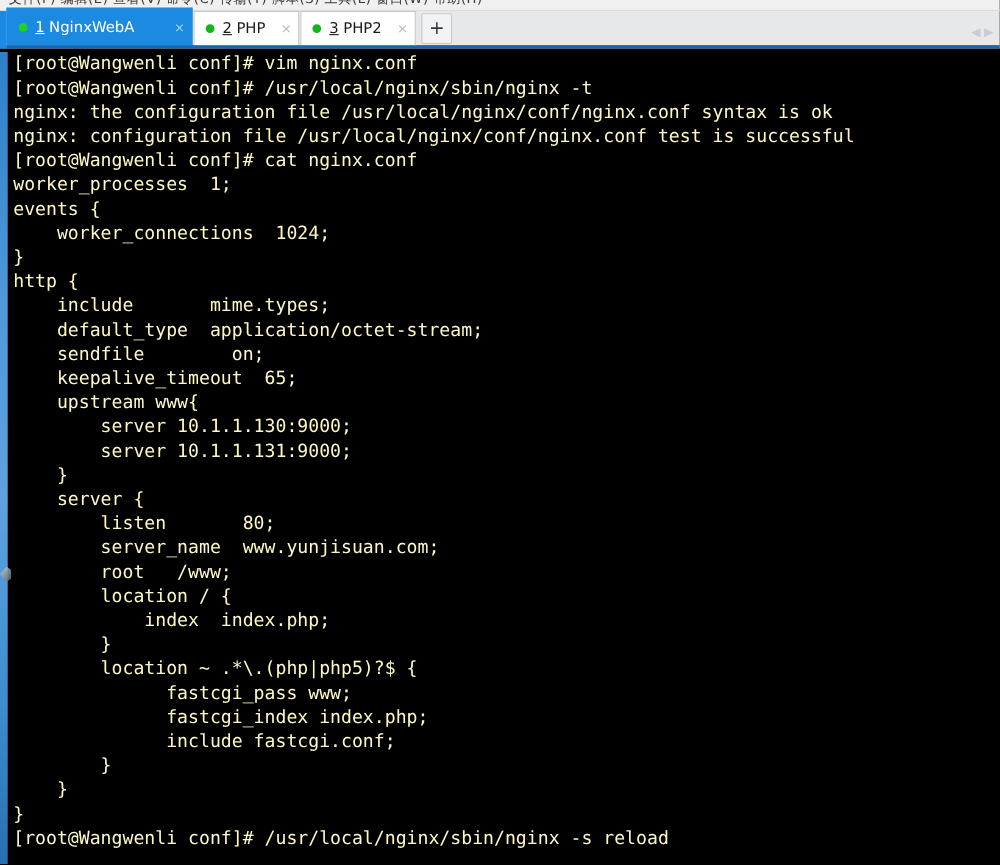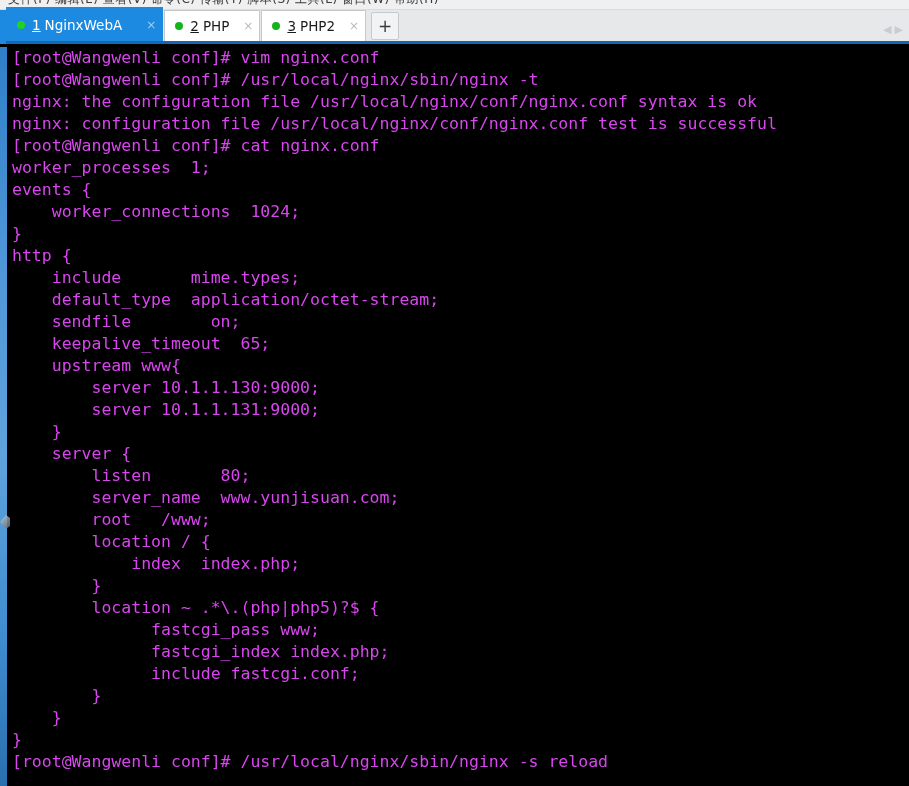--- a/index.html
+++ b/index.html
@@ -100,7 +100,7 @@
     margin-right: 4px;
   }
   .tab-label { margin-right: 14px; }
-  .tab.active .tab-label { margin-right: 24px; }
+  .tab.active .tab-label { margin-right: 36px; }
 
   .tab-close {
     font-size: 12px;

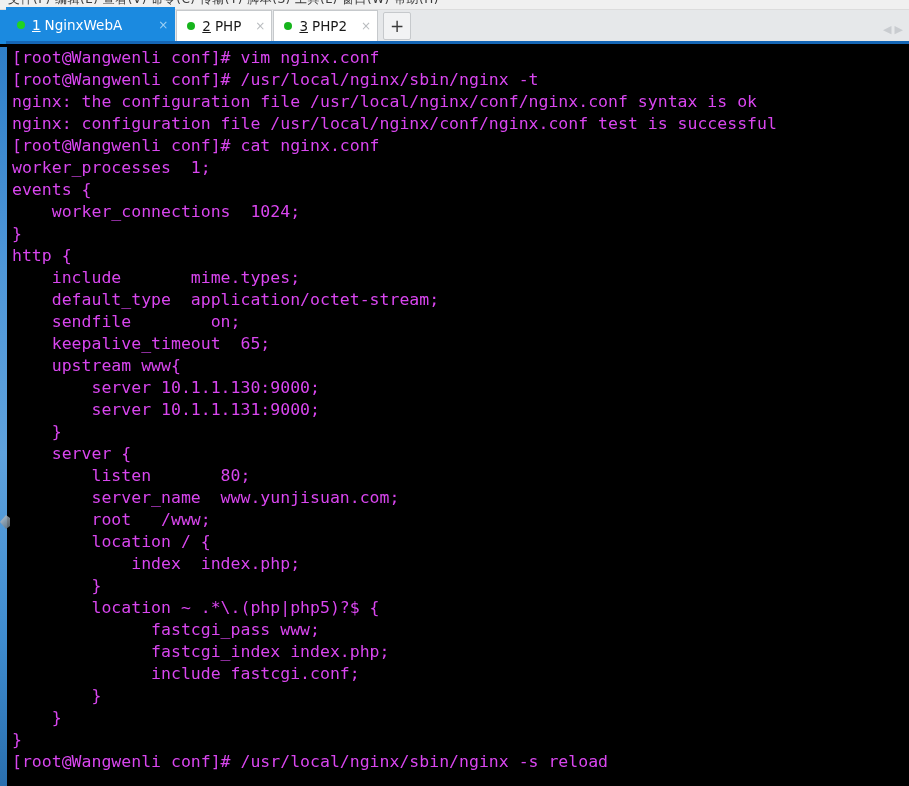--- a/index.html
+++ b/index.html
@@ -182,7 +182,7 @@
     font-family: "DejaVu Sans Mono", "Liberation Mono", monospace;
     font-size: 16.5px;
     line-height: 22px;
-    color: #d946ef;
+    color: #fef9c3;
     white-space: pre;
     letter-spacing: 0px;
   }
════════════════
**How to complete this task**.
If a line in the listing includes the word "right", it counts; report the number of such lines and nothing else.

**Answer to this exercise**.
4